Mas talvez a cena mais esclarecedora seja a cena de duplicação da relação. Enquanto Chéri está em lua de mel Lea vai a casa de Madame Peloux e é confrontada com um par que reproduz a sua relação. A casa da cortesã chega Lili e Guido. Por entre conversas fúteis de prostitutas murchas, como a antiga cantora de ópera e uma espécie de travesti que joga com ela às cartas, Lili está vestida como um palhaço e obriga o seu imberbe “namorado” a enterrar a cara entre as suas mamas. A cena é grotesca. A obscenidade da relação é tão gritante que tal imagem não deixa de a perseguir e surgirá mais tarde como insert dos seus pensamentos.

Na cena final, quando Chéri volta e passa a última noite com Lea, na manhã seguinte, percebemos porque as coisas não podem voltar a ser o que eram: ela porta-se como uma mãe: reserva bilhetes para fugirem, aconselha-o a tomar os seus comprimidos de ruibarbo, repreende-o por ele arrancar a pele das unhas dos pés. Ela diz-lhe que o silêncio dele faz lembrar o de uma criança de 12 anos. Ele responde que será sempre assim e se se comporta dessa maneira a culpa é dela(!). Quando Lea, num acesso de ciúmes, começa a dizer mal da pobre Edme e da sua mãe, ele manda-a calar porque quando ela fala assim lhe faz lembrar a mãe.

A imagem que Chéri tem de Lea é uma imagem idílica assombrada pela recordação da mãe.

Chéri é a história de um amor improvável?

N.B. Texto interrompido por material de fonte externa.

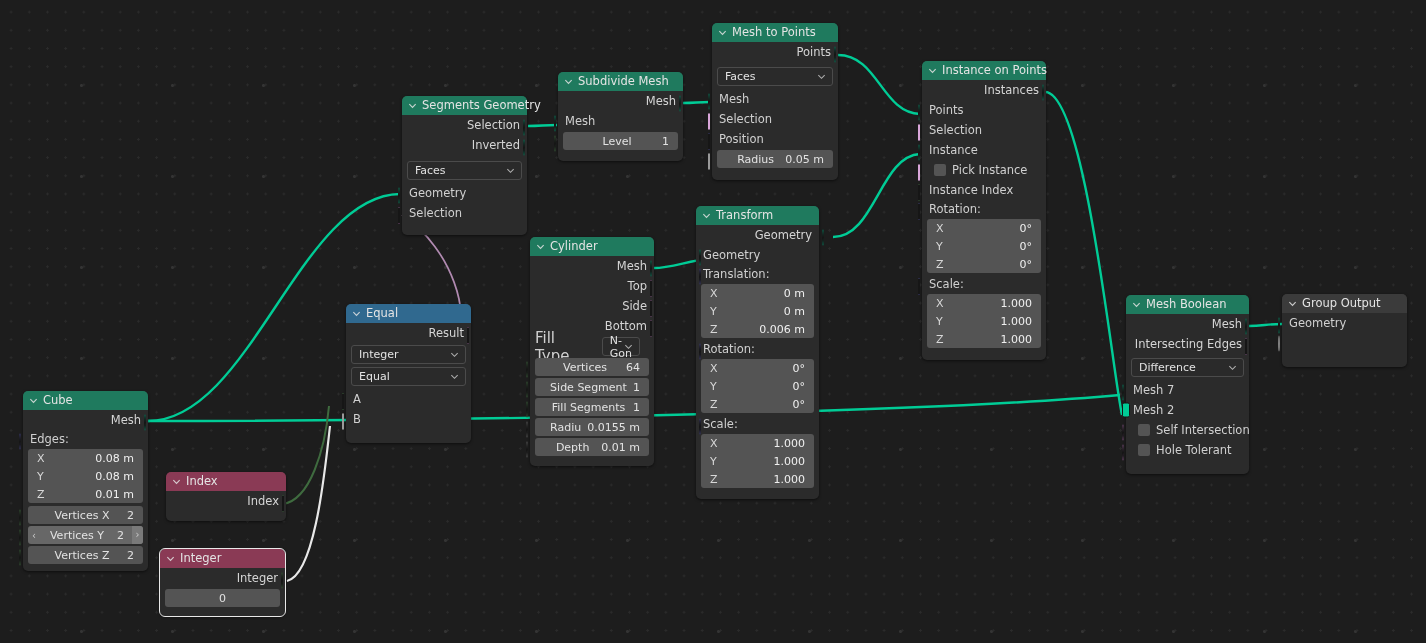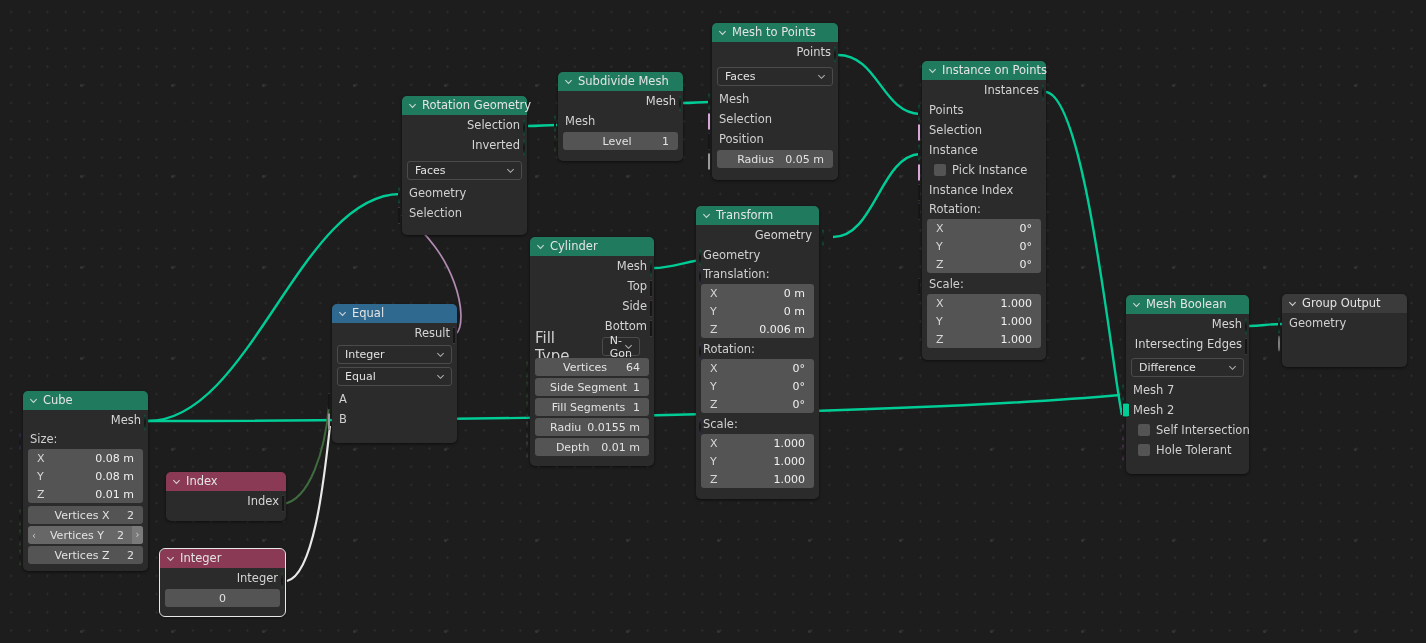"Rotation Geometry" span { text: Rotation -> Segments }
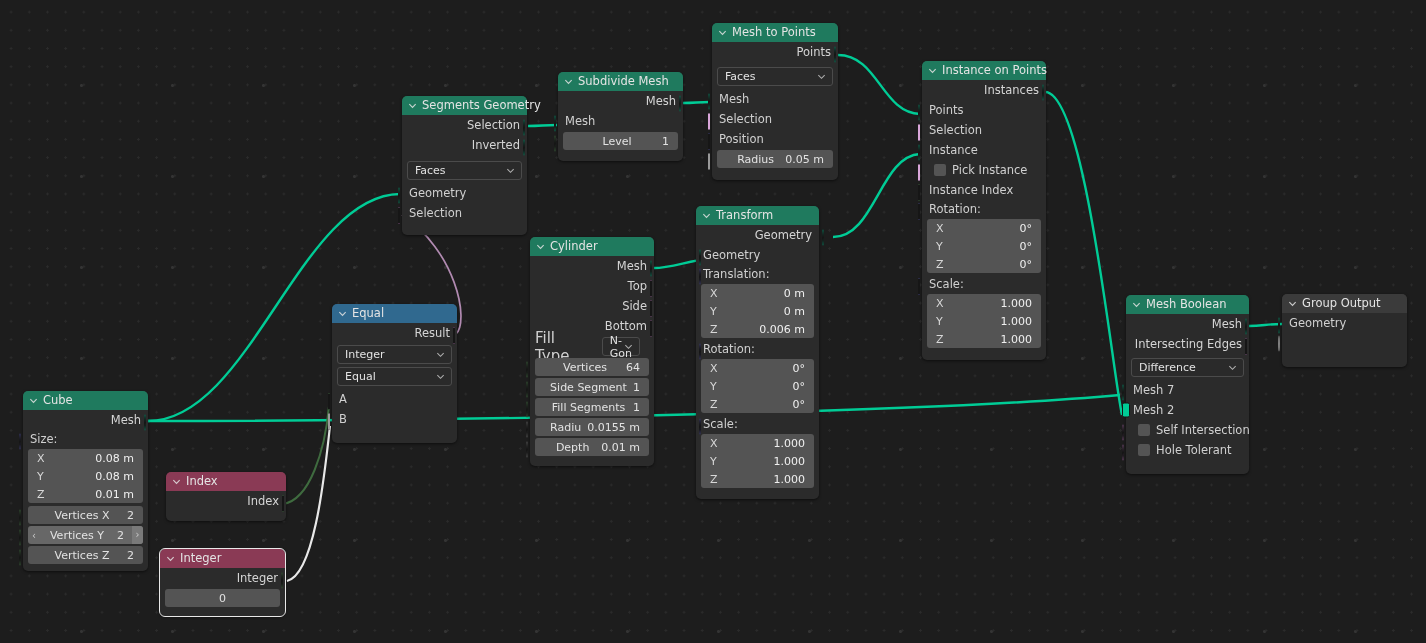"Equal" div.node { left: 332px -> 346px }
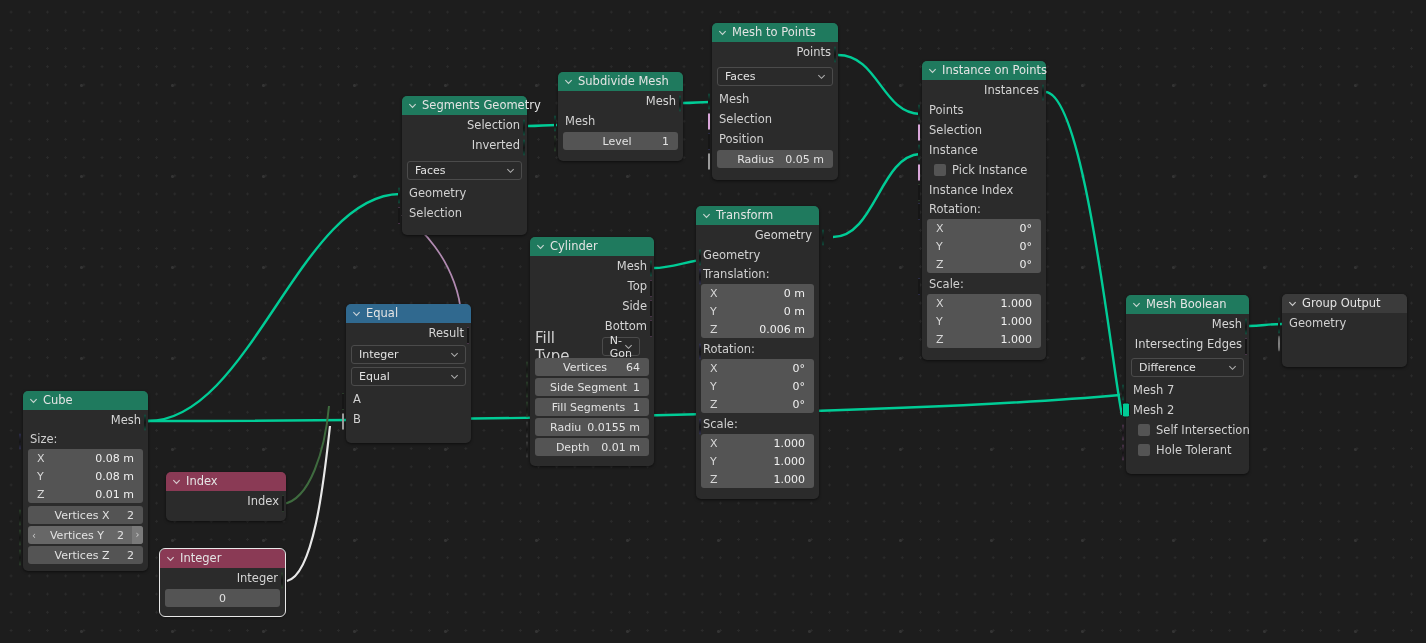"Size:" span { text: Size -> Edges }
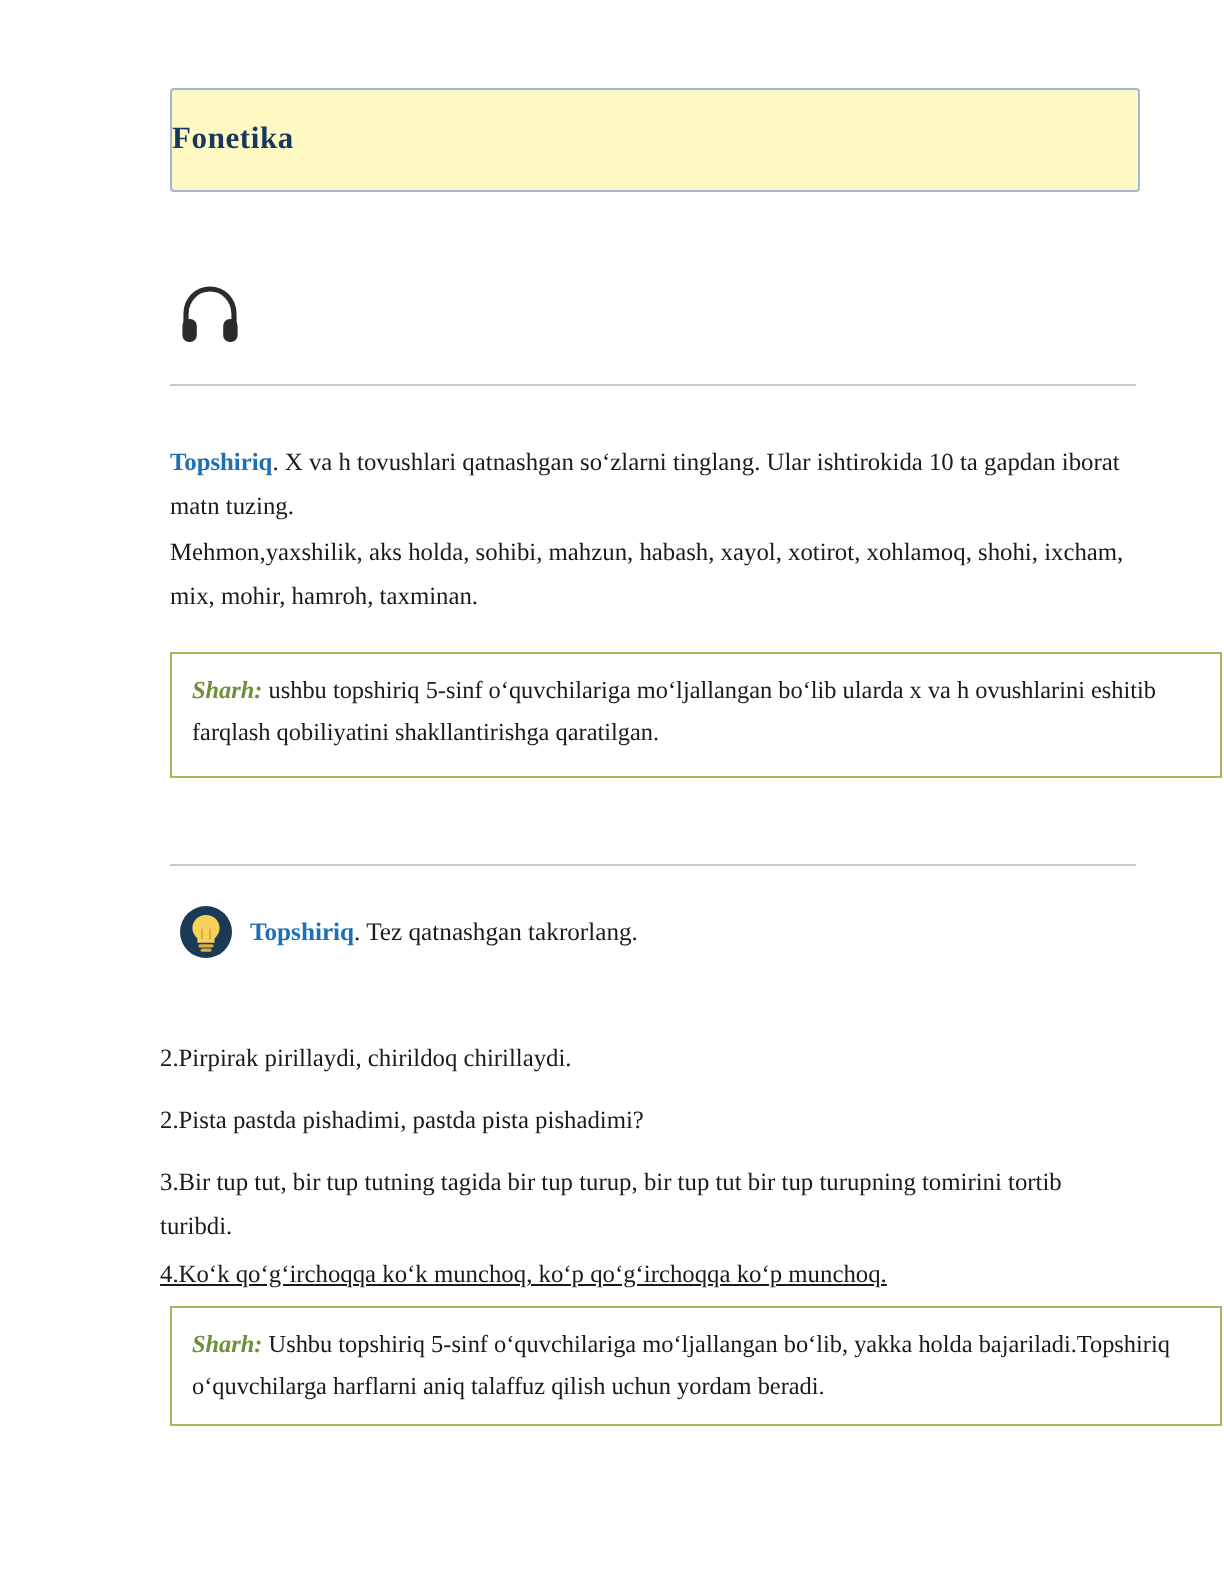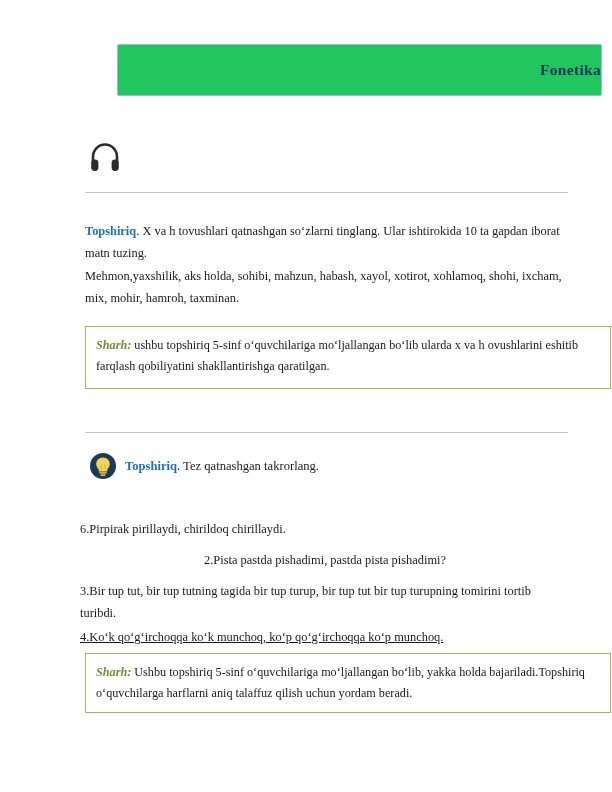"Fonetika" .title-banner { background: #22c55e -> #fef9c3; justify-content: flex-end -> flex-start; margin-left: 32px -> none }
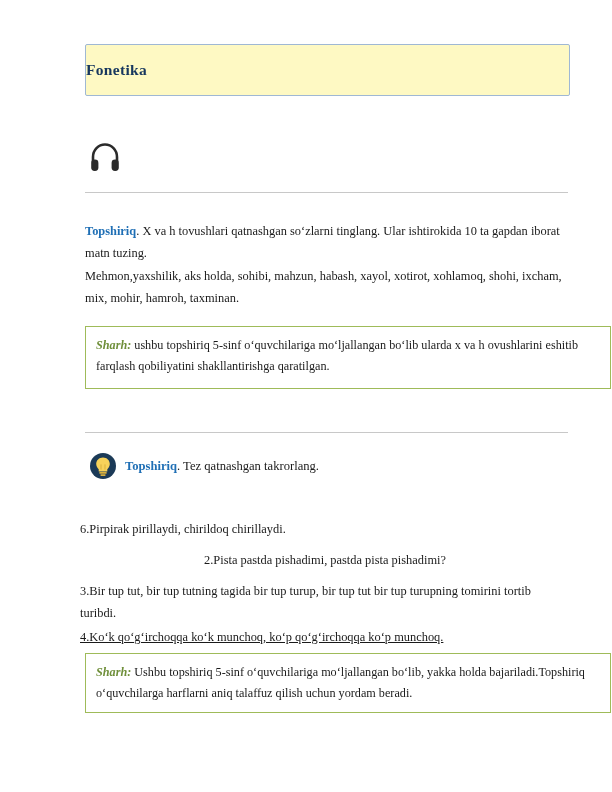"6.Pirpirak pirillaydi, chirildoq" div.p-item { text: 6.Pirpirak -> 2.Pirpirak }
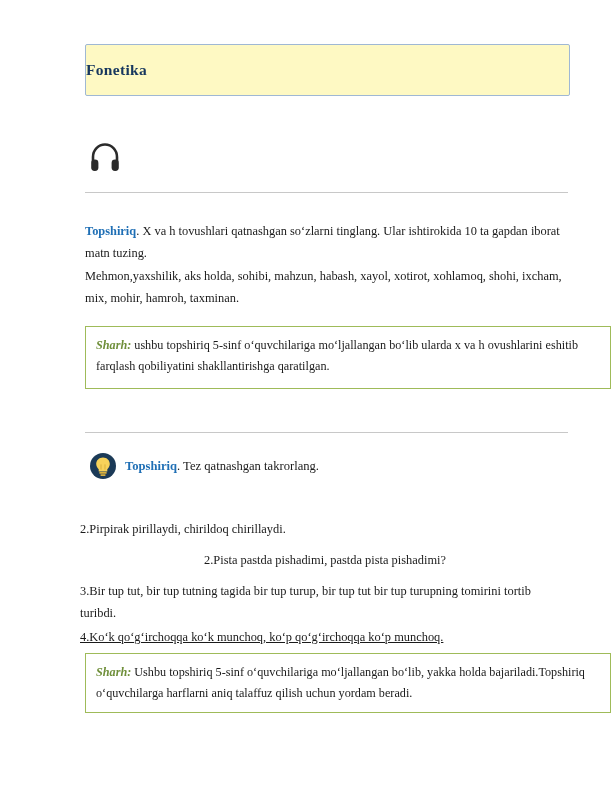"2.Pista pastda pishadimi, pastda pista" .i2 { text-align: center -> none }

Que pergunta é aquela que Lea/Michelle Pfeiffer/Stephen Frears fazem no plano final quando o rosto sério da personagem olha directamente a câmara enquanto a voz off nos conta do fim de Chéri? É a história de um amor condenado? Ou é a história de um amor que não se pôde repetir? Talvez a resposta esteja no olhar penetrante do plano final.

 

Chéri de Stephen Frears. Argumento de Christopher Hampton baseado no livro Chéri de Colette. Com Michelle Pfeiffer, Rupert Friend, Kathy Bates e Felicity Jones.